Moving on to the entry level printers designed for the home, the results were less impressive. Perhaps our version of the aforementioned low-cost CLP-365 was slightly overawed by the occasion in Milan, as the time it took to print our image was disappointingly slow, and a streak down the side of the copy compounded its woe (right; circled).

The contrasting performances of the business and home devices in the hands-on are a reflection of this new line-up's focus. Samsung is desperate to crack the B2B market, and the array of office printers revealed with great technological fanfare was in contrast to the lower-key consumer side of the launch. It is clear where the priorities lie as the company prepares to unleash this new range.

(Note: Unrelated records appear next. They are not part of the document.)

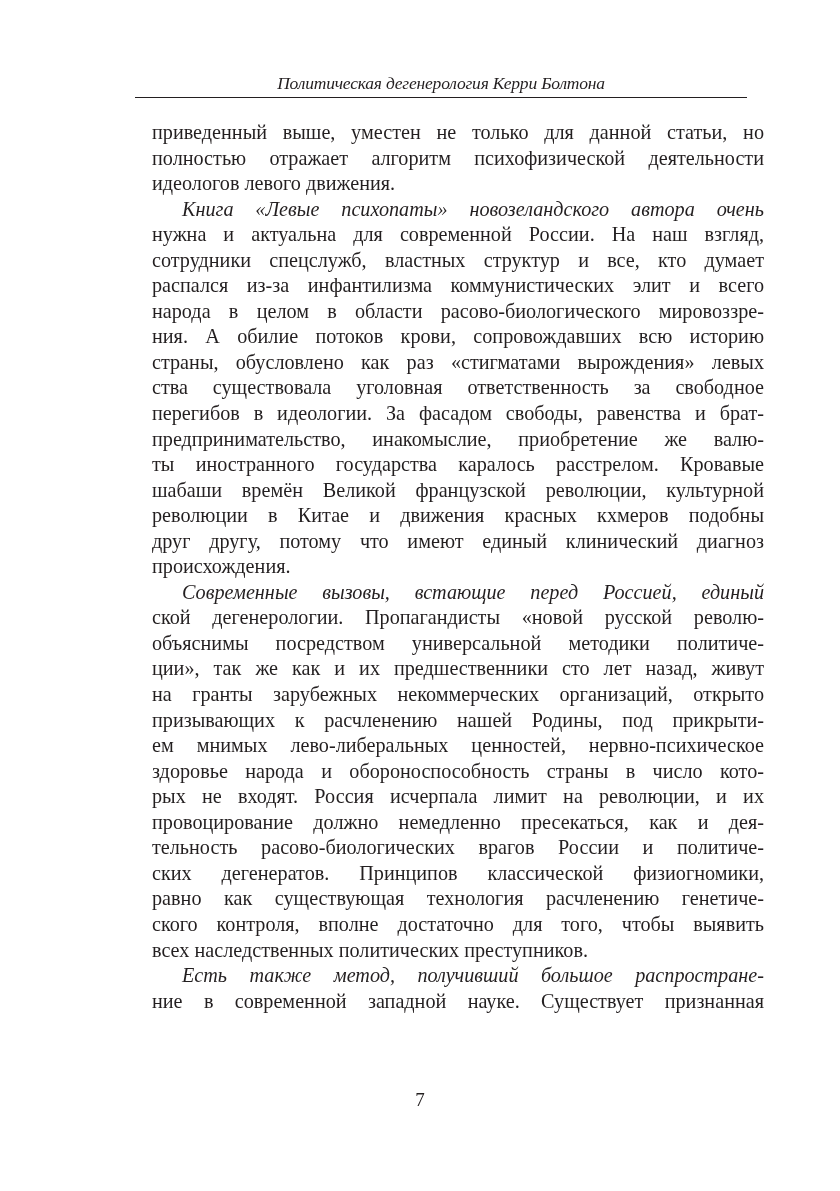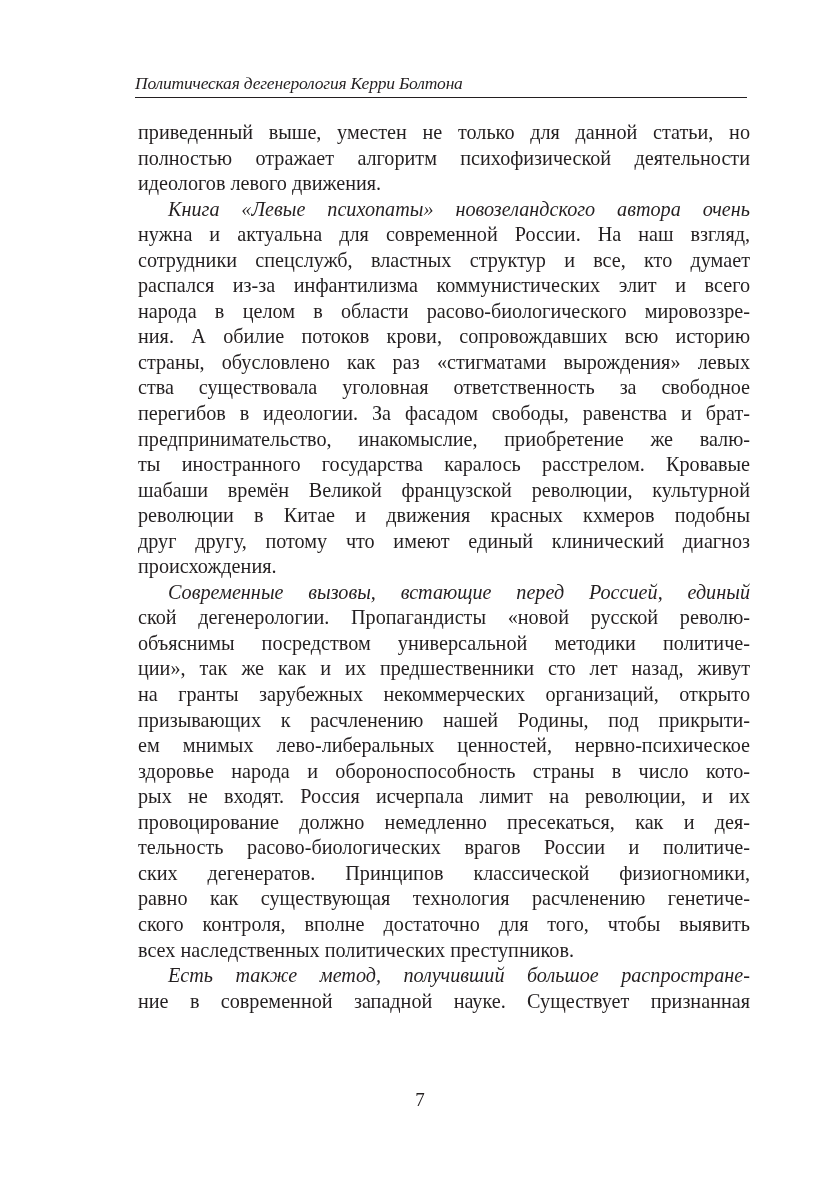--- a/index.html
+++ b/index.html
@@ -20,7 +20,7 @@
     left: 135px;
     top: 72px;
     width: 612px;
-    text-align: left;
+    text-align: center;
     font-style: italic;
     font-size: 17.5px;
     line-height: 22px;

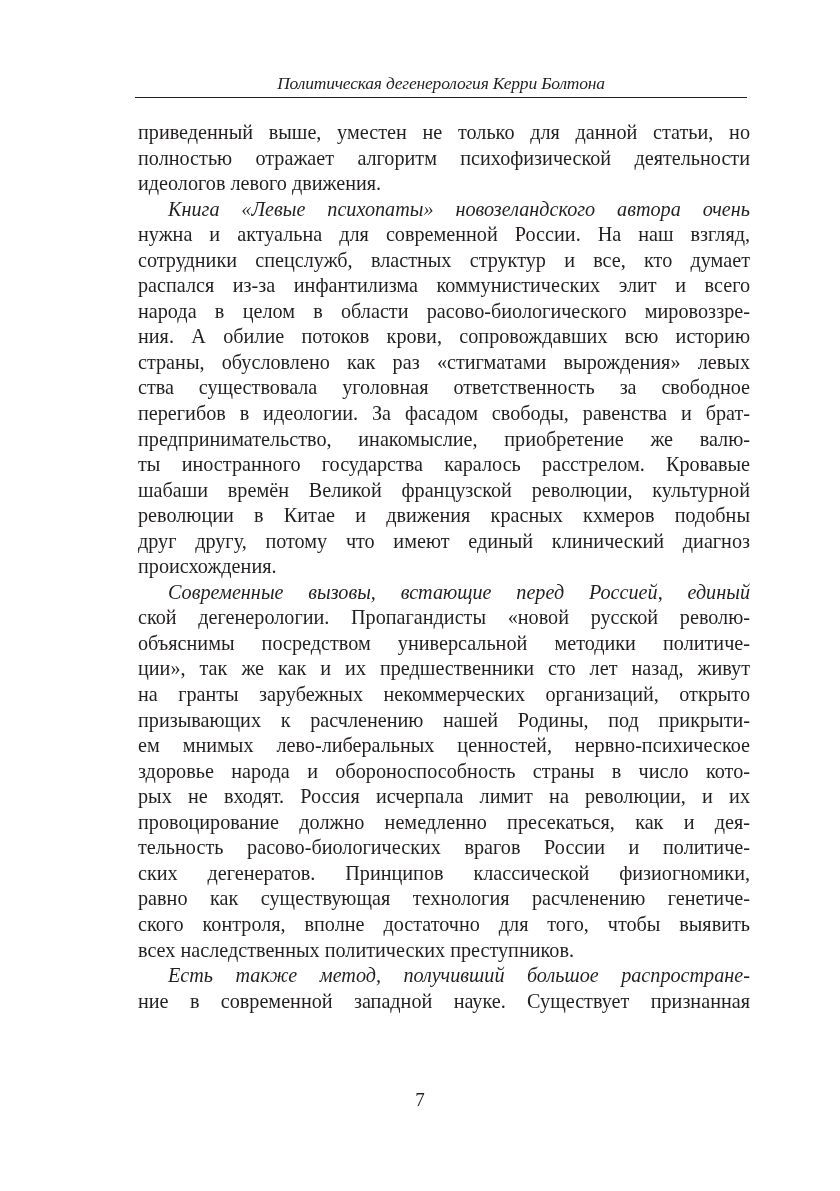--- a/index.html
+++ b/index.html
@@ -37,7 +37,7 @@
   }
   .body-text {
     position: absolute;
-    left: 138px;
+    left: 152px;
     top: 120px;
     width: 612px;
     font-size: 20.2px;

Confident in the gleaming new range for the workplace, Vice President of Samsung's printing division, Seung Hyun, tellingly claimed, "Our printers are going to keep on improving, there's no doubt about that. In five years' time we're going to be number one in printing. It's going to be a tough job, particularly in B2B, but it can happen."

UPDATE: Samsung got in touch with ITProPortal about the performance of the CLP-365 printer in Milan, stating that the poor print-out it produced during our hands-on time was not a true reflection of the product. A representative delivered the following statement:

The CLP-365 printer displayed at the launch event in Milan was an early marketing sample and not a full production model. The issues experienced with this printer are not an accurate representation of the quality and speed of Samsung's printer range. Samsung will be providing IT Pro Portal with a sample of the CLP-365 printer so that a review can be carried out and these features can be tested.